There, however, came an evening when Ingleby desisted early in order to redeem his promise to Coulthurst, and when he had made what he felt was a very insufficient toilet Sewell, who had pegged out a claim in the vicinity, arrived at the bakery. Hetty and Leger were sitting, as usual at that hour, beside the fire, and there was a little twinkle in the latter's eyes as he glanced at Sewell.
"I suppose," he said, "Major Coulthurst knows whom he is to have the pleasure of entertaining."
Sewell laughed. "I felt it my duty to inform him; but my name did not seem to convey very much to him. In fact, I don't mind admitting that one could have fancied he had never heard of it. Then, having a certain sense of fitness, I endeavoured to make him understand what my views were. They didn't appear to affect him greatly, either. He was good enough to predict that I would probably grow out of them."

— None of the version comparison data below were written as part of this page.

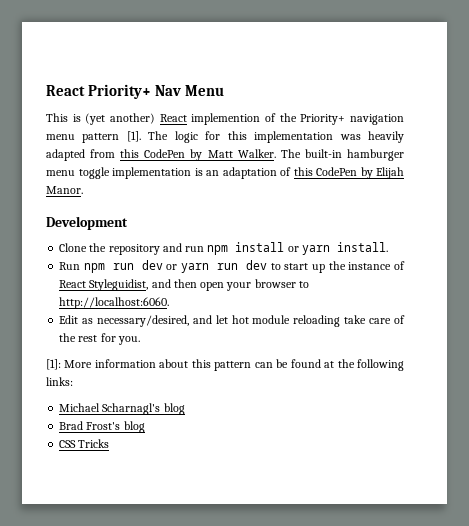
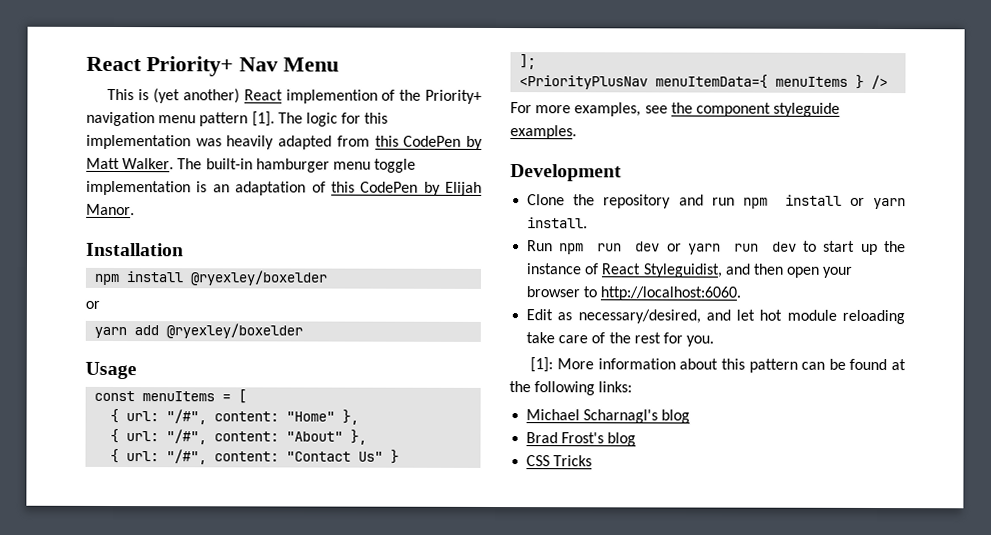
(83, 190) none -> [86,242,184,257] [94,270,328,286] [85,300,100,309] [94,323,304,339] [85,361,137,380] [94,389,248,404] [110,408,360,425] [110,428,368,445] [110,448,400,465] [519,54,537,70] [519,74,889,90] [510,102,841,117] [510,125,577,140] // Installation // npm install @ryexley/boxelder // or // yarn add @ryexley/boxelder // Usage // const menuItems = [ // { url: "/#", content: "Home" }, // { url: "/#", content: "About" }, // { url: "/#", content: "Contact Us" } // ]; // <PriorityPlusNav menuItemData={ menuItems } /> // For more examples, see the component styleguide examples.

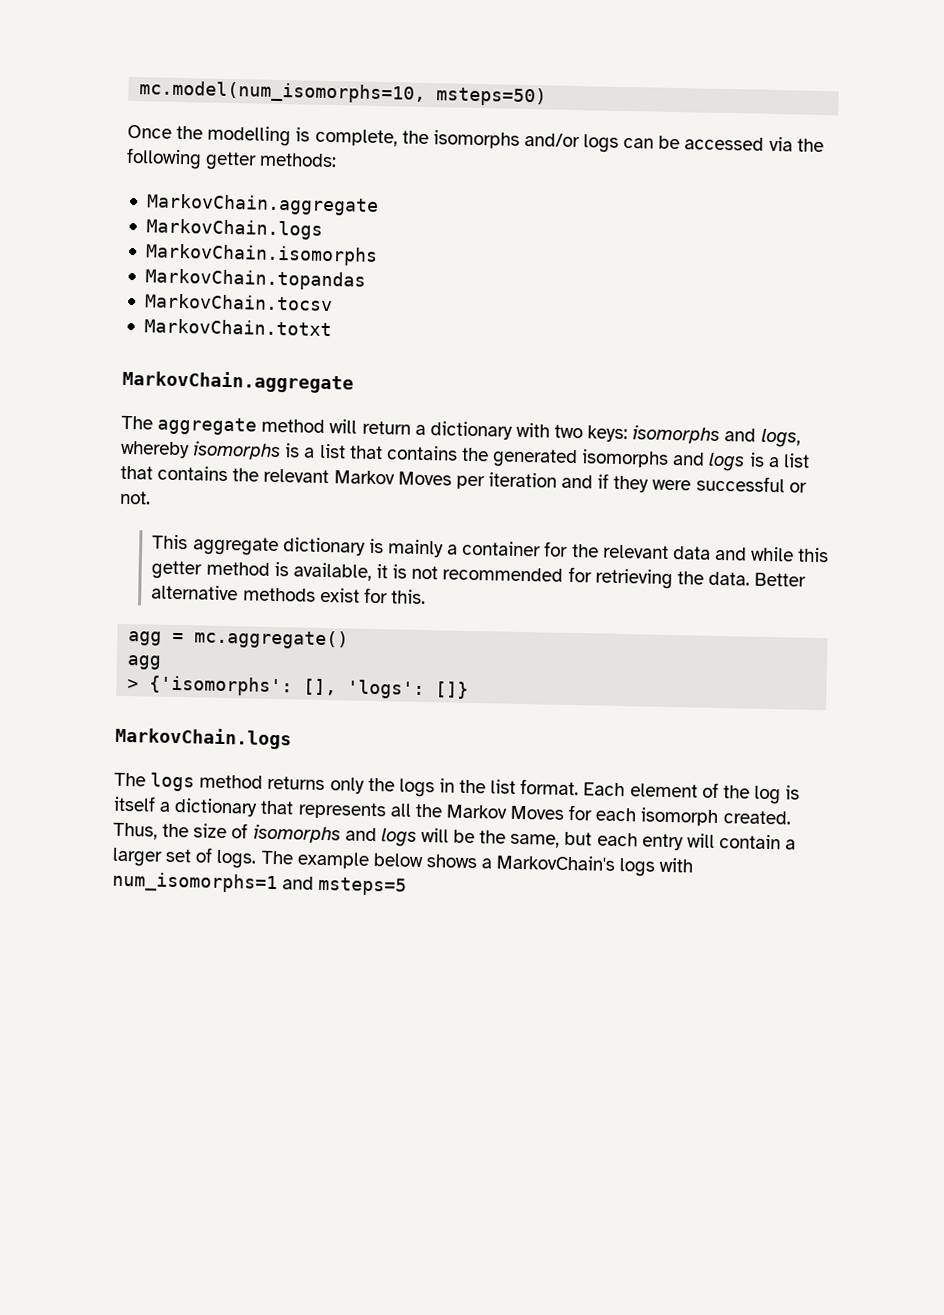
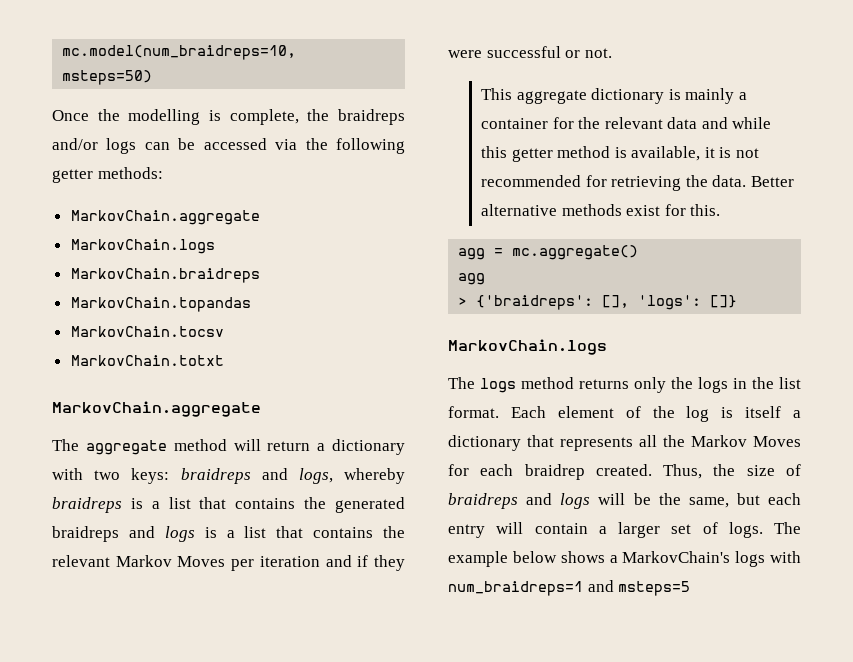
[139,80,427,104] mc.model(num_isomorphs=10, -> [62,45,297,60] mc.model(num_braidreps=10,
[432,130,520,149] isomorphs -> [337,109,405,125] braidreps
[144,243,378,266] MarkovChain.isomorphs -> [70,268,260,283] MarkovChain.braidreps
[632,425,721,444] isomorphs -> [180,468,251,484] braidreps
[192,441,282,461] isomorphs -> [52,497,122,513] braidreps
[581,449,670,468] isomorphs -> [52,526,119,542] braidreps
[149,675,294,697] {'isomorphs': -> [476,295,594,310] {'braidreps':
[640,807,719,827] isomorph -> [524,464,585,480] braidrep
[252,824,341,844] isomorphs -> [448,493,518,509] braidreps
[112,871,278,894] num_isomorphs=1 -> [448,581,583,596] num_braidreps=1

"He hasn't told you all," Ingleby broke in. "Major Coulthurst graciously admitted that most men are occasionally afflicted with fancies of the kind when they are young. No sensible person minded it. He had even indulged in them himself when his colonel had been unduly hard on him, and he seemed quite under the impression that people generally took to our opinions by way of protest when they fancied themselves badly used."
For a moment it almost seemed to Ingleby that Sewell's face hardened, and he remembered that his comrade had appeared faintly disconcerted when the major expressed this view in camp. It had naturally not occurred to Ingleby that Major Coulthurst's deductions, like those of other men with no great appearance of intelligence, might come near the truth now and then. Hetty, who was looking at Sewell, did not, however, appear to notice anything unusual.